What the task asks:
Beginning with the line that contains "Ciara Kleid –", output each line below exactly through the last one, both included, and nothing else.

Material for this task:
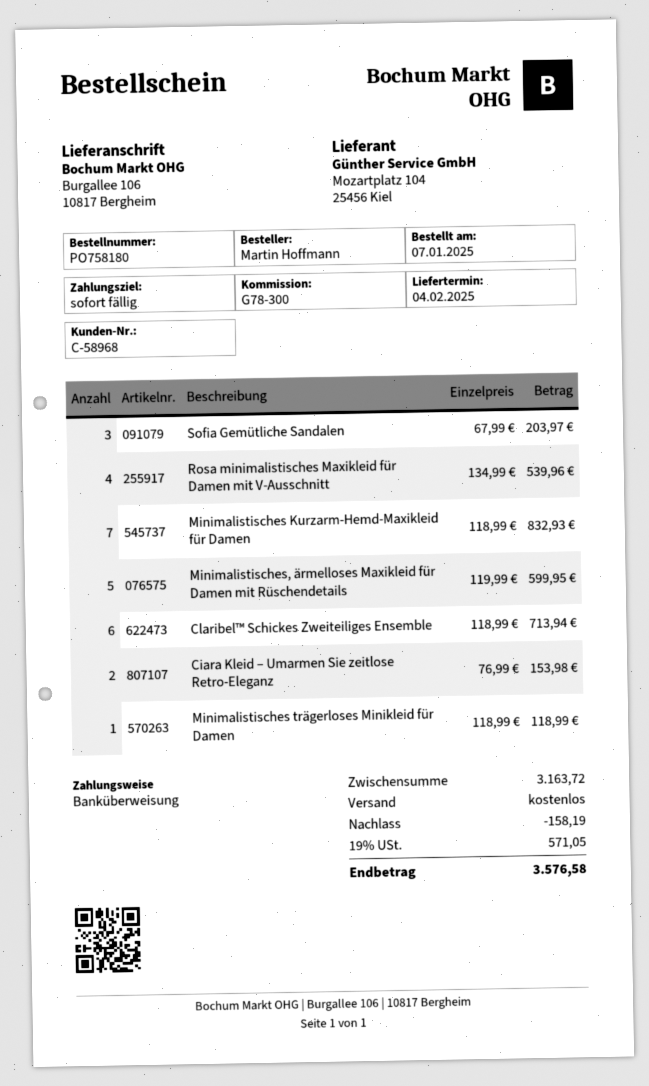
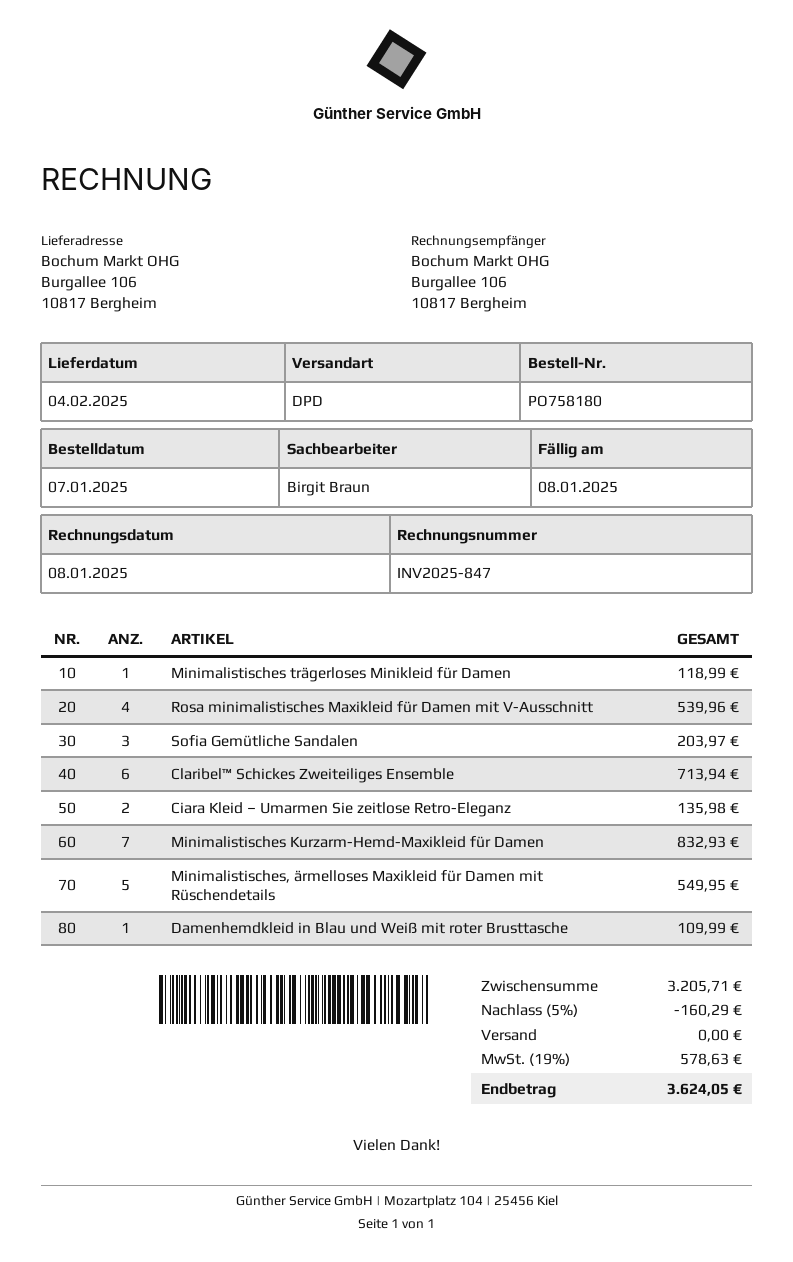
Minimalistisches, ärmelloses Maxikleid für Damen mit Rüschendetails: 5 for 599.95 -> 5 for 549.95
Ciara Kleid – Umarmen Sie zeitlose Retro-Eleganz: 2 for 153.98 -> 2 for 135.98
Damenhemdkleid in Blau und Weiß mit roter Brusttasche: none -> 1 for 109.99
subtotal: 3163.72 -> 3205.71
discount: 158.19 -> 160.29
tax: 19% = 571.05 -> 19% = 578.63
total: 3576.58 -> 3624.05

Final answer:
Ciara Kleid – Umarmen Sie zeitlose Retro-Eleganz: 2 for 153.98 -> 2 for 135.98
Damenhemdkleid in Blau und Weiß mit roter Brusttasche: none -> 1 for 109.99
subtotal: 3163.72 -> 3205.71
discount: 158.19 -> 160.29
tax: 19% = 571.05 -> 19% = 578.63
total: 3576.58 -> 3624.05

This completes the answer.